The Deep Blue Between(9)
Author: Ayesha Harruna Attah

“The snake was Baba Kaseko’s,” Husseina said. “He said he will hurt us even more for crossing him. Yaya, his eyes were red. Maybe he was the snake that came in here.”

“If he was the snake, he would be dead by now,” said Yaya. “But I should have known he’d sent it.”

“Maybe his spirit left the snake’s body before the drummer killed it. Yaya, everything he’s sent has involved pain or death. The ants… The rat was dead. The snake died. He said we’d fall sick.”

“Tell me everything he said again.”

Husseina did as told, then she said, “He said what he’s sending next, we wouldn’t be able to see.”

The old woman said, “I’m going to Bahia. I was going to leave you here and go and come back, but it’s not safe. It’s better if I take you to Bahia.”

She didn’t know what Bahia was, or what it would bring, but her heart swelled with impatient excitement. Anything to get away from that fearsome Baba Kaseko.

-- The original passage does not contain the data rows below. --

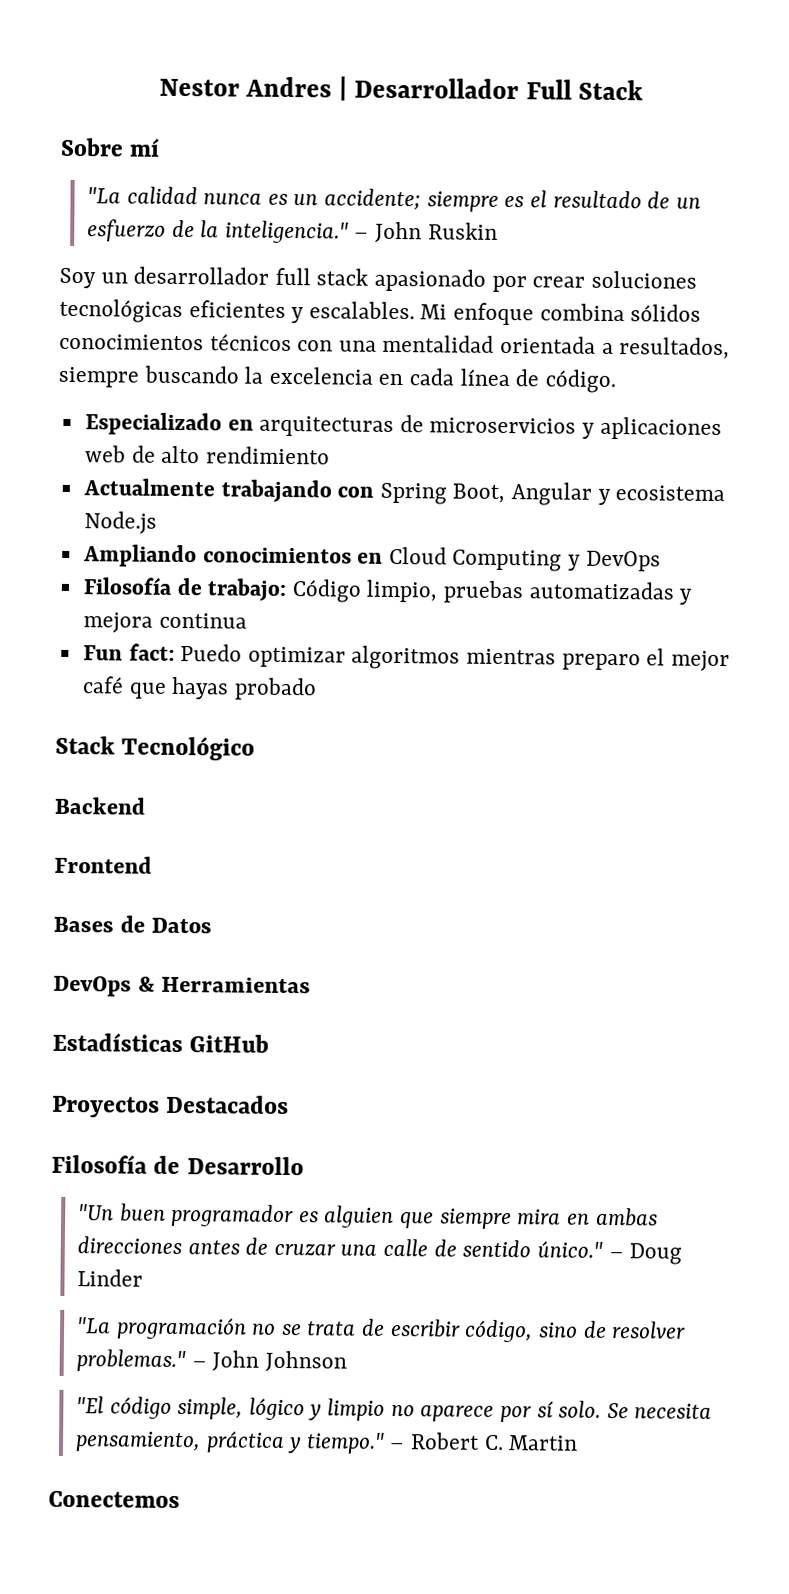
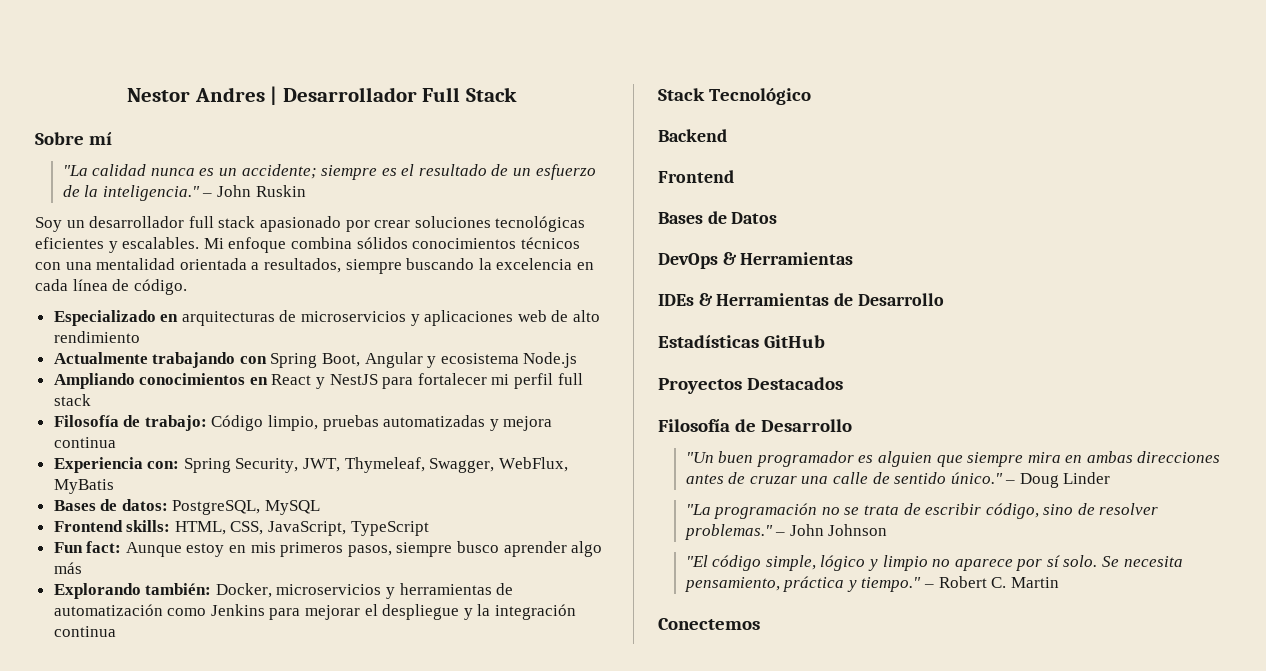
- Ampliando conocimientos en Cloud Computing y DevOps
+ Ampliando conocimientos en React y NestJS para fortalecer mi perfil full stack
- Fun fact: Puedo optimizar algoritmos mientras preparo el mejor café que hayas probado
+ Experiencia con: Spring Security, JWT, Thymeleaf, Swagger, WebFlux, MyBatis
+ Bases de datos: PostgreSQL, MySQL
+ Frontend skills: HTML, CSS, JavaScript, TypeScript
+ Fun fact: Aunque estoy en mis primeros pasos, siempre busco aprender algo más
+ Explorando también: Docker, microservicios y herramientas de automatización como Jenkins para mejorar el despliegue y la integración continua
+ IDEs & Herramientas de Desarrollo

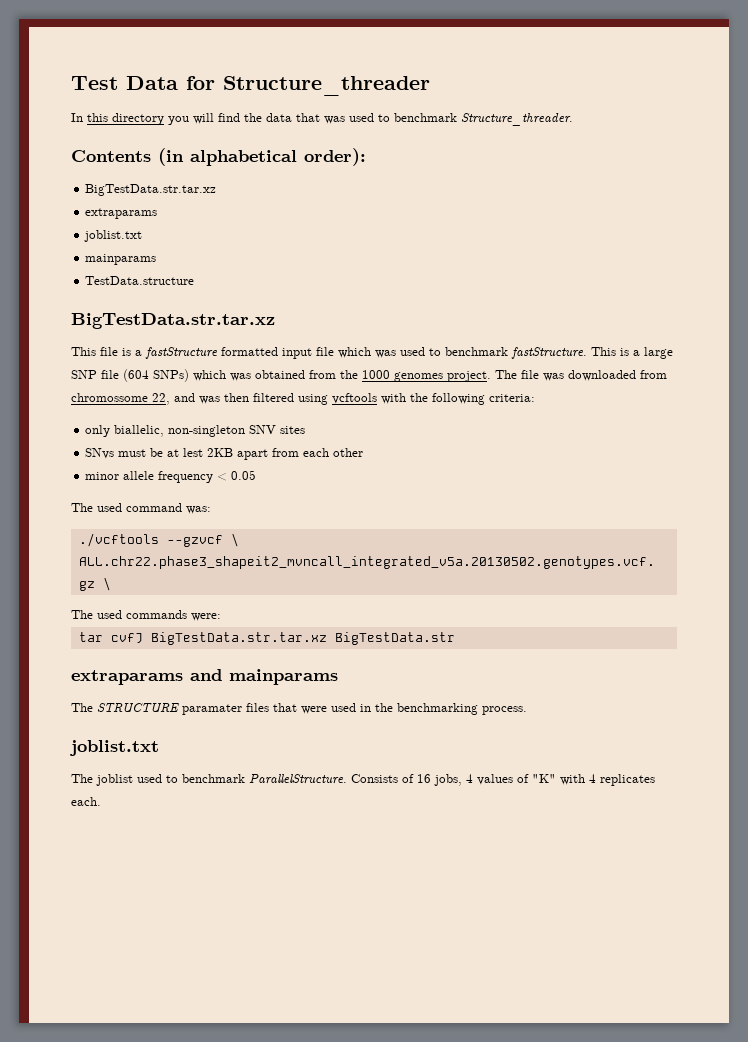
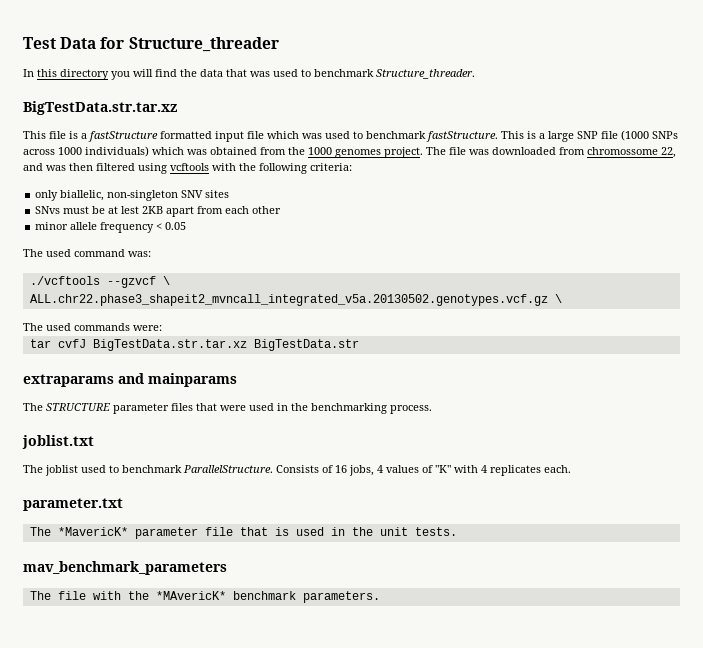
- Contents (in alphabetical order):
- BigTestData.str.tar.xz
- extraparams
- joblist.txt
- mainparams
- TestData.structure
- This is a large SNP file (604 SNPs) which was obtained from the 1000 genomes project.
+ This is a large SNP file (1000 SNPs across 1000 individuals) which was obtained from the 1000 genomes project.
- The STRUCTURE paramater files that were used in the benchmarking process.
+ The STRUCTURE parameter files that were used in the benchmarking process.
+ parameter.txt
+ The *MavericK* parameter file that is used in the unit tests.
+ mav_benchmark_parameters
+ The file with the *MAvericK* benchmark parameters.

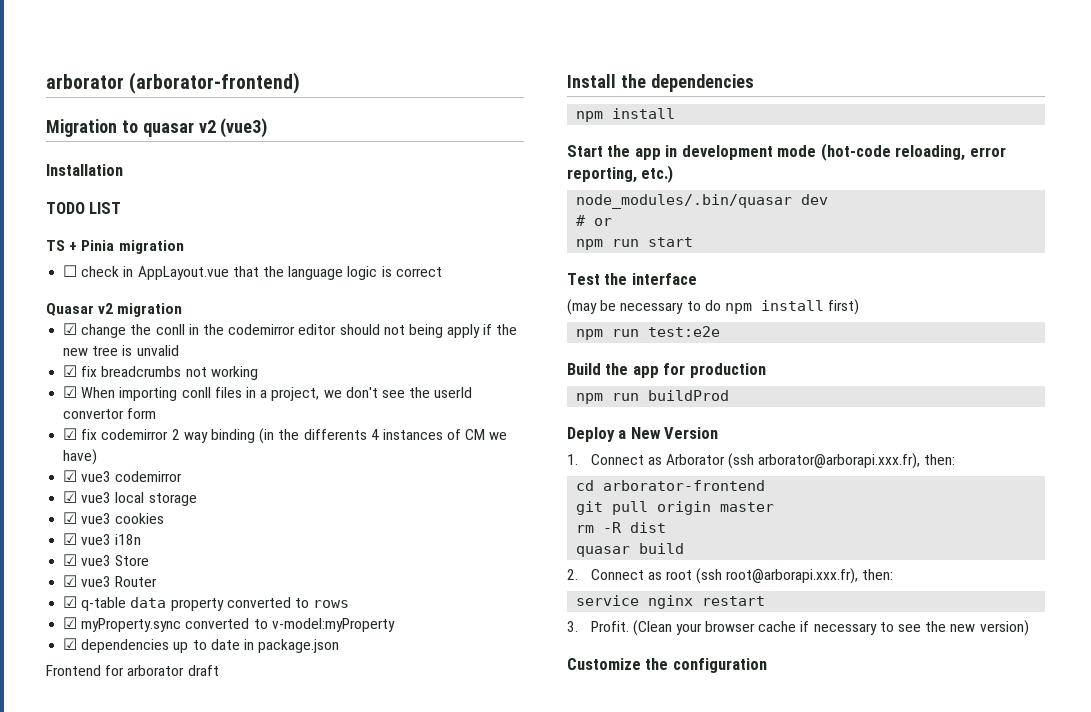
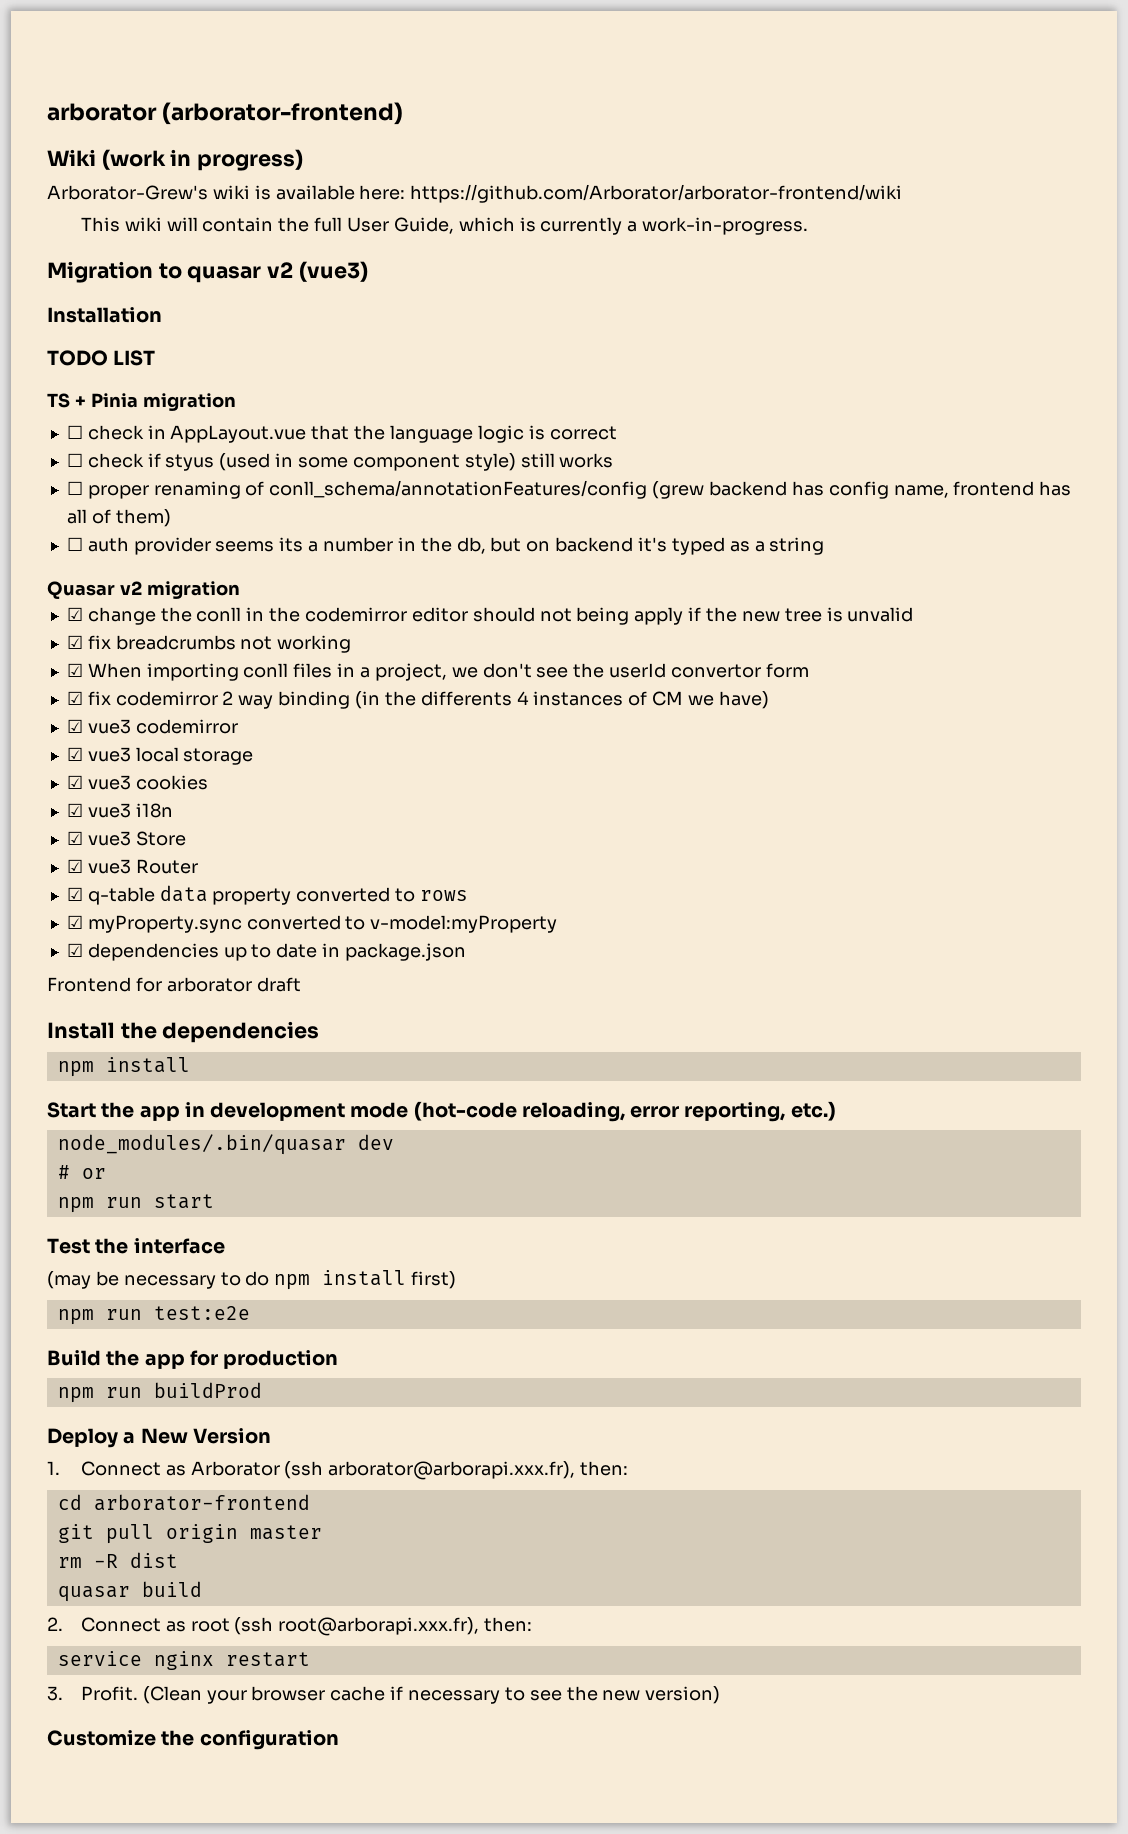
+ Wiki (work in progress)
+ Arborator-Grew's wiki is available here: https://github.com/Arborator/arborator-frontend/wiki
+ This wiki will contain the full User Guide, which is currently a work-in-progress.
+ ☐ check if styus (used in some component style) still works
+ ☐ proper renaming of conll_schema/annotationFeatures/config (grew backend has config name, frontend has all of them)
+ ☐ auth provider seems its a number in the db, but on backend it's typed as a string

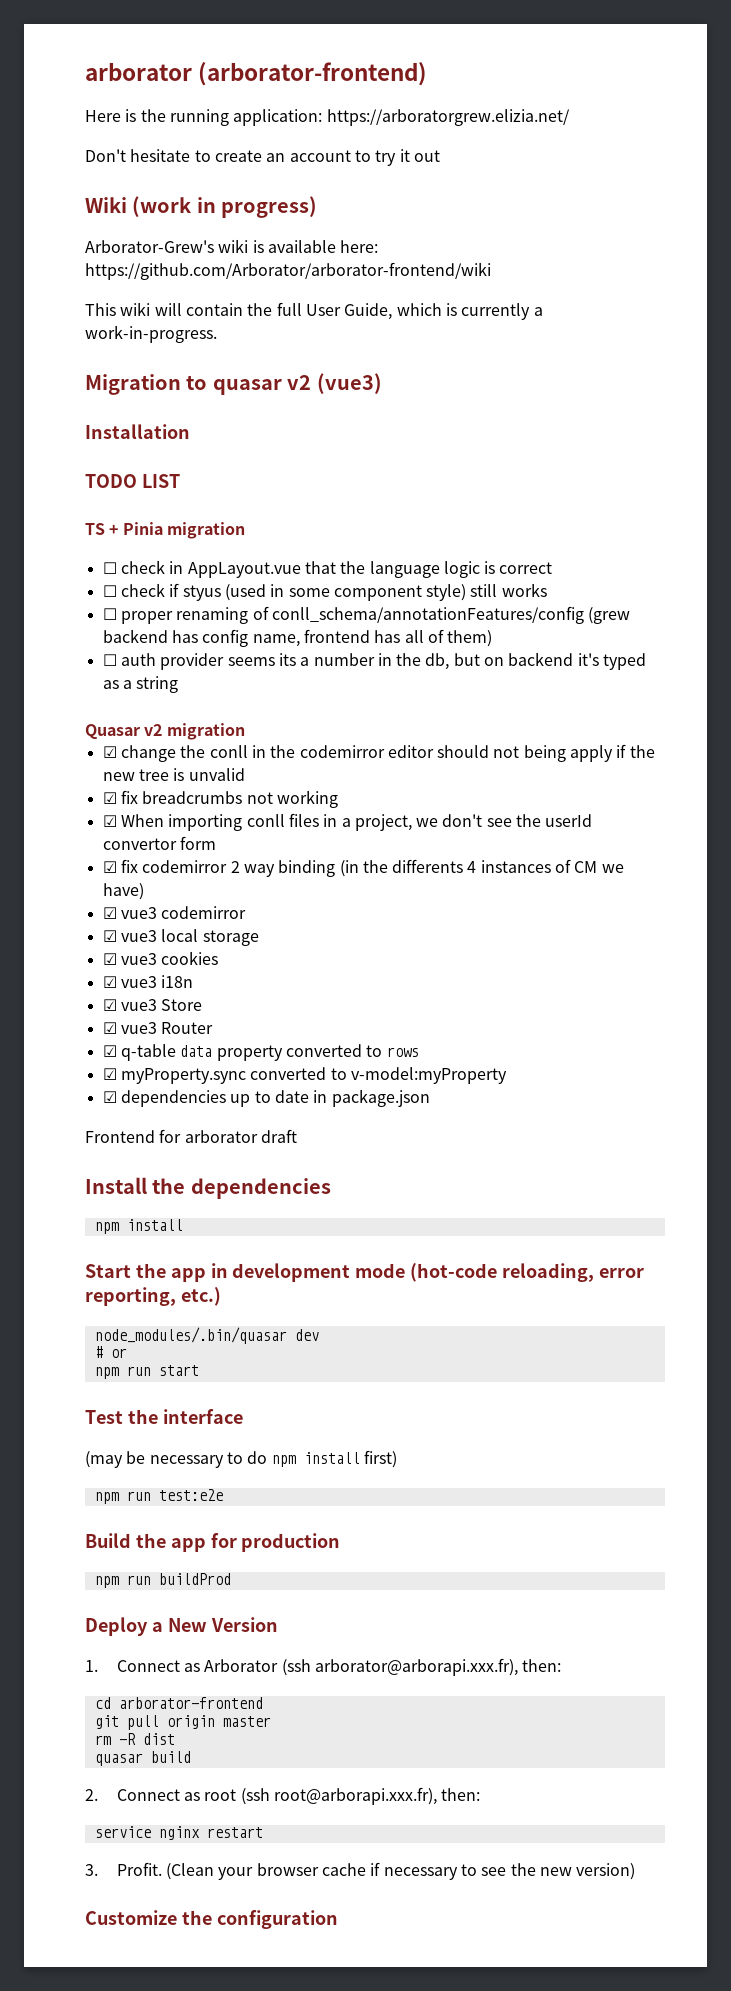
+ Here is the running application: https://arboratorgrew.elizia.net/
+ Don't hesitate to create an account to try it out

“To prepare you, from now on, Tereza is going to speak to you only in Portuguese,” said Yaya.

*

 

Husseina was glad to have Tereza teach her Portuguese. Tereza wasn’t serious like Yaya, and Husseina could ask her questions. There was an unspoken rule in Botu that children didn’t talk back to elders, and in Lagos, it was the same. Tereza was more like an older sister. She explained that once Husseina went away, she would become an Aguda like her. One who was taken away from home. Husseina wanted to retort that, in that case, she was already an Aguda, but she pressed her tongue between the blades of her teeth. Tereza said that Yaya was required by the British law of Lagos to have Husseina take English classes, but instead Yaya was sending her to Bahia because being able to receive Yemanjá was more valuable than knowing how to speak English. Tereza confessed to Husseina that she wanted to start a business selling goods between the Gold Coast and Lagos and was not really interested in continuing ceremonies while Yaya was away, but warned Husseina to keep this to herself. Husseina was glad to be confided in, but she also understood the keeping of secrets. She herself hadn’t told anyone about Hassana, because she didn’t want them treating her differently. After about a year of living in Lagos, she’d learnt that twins were revered—because of this, she was sure that if Yaya knew, she would tell her to go and look for her sister.

 

 

Yaya asked Husseina to dress in her sharpest gown and the two of them walked towards Campos Square and made their way down to a place called Marina. In all this time, Husseina knew they were close to water, especially when the rains came and people’s homes flooded. She just hadn’t realized they were completely surrounded by water. In the caravan heading to the Salaga market, there’d been a lot of talk of the big water, and then when Baba Kaseko had bought her, they’d travelled on what she thought was the big water, but from what Yaya had told Husseina, the big water was still ahead of her. It was what they would cross to get to Bahia. It seemed menacing. If there was one thing that made her clutch to her fear, it was deep and wide water. She wanted to go to Bahia with Yaya, but didn’t want to have to cross water.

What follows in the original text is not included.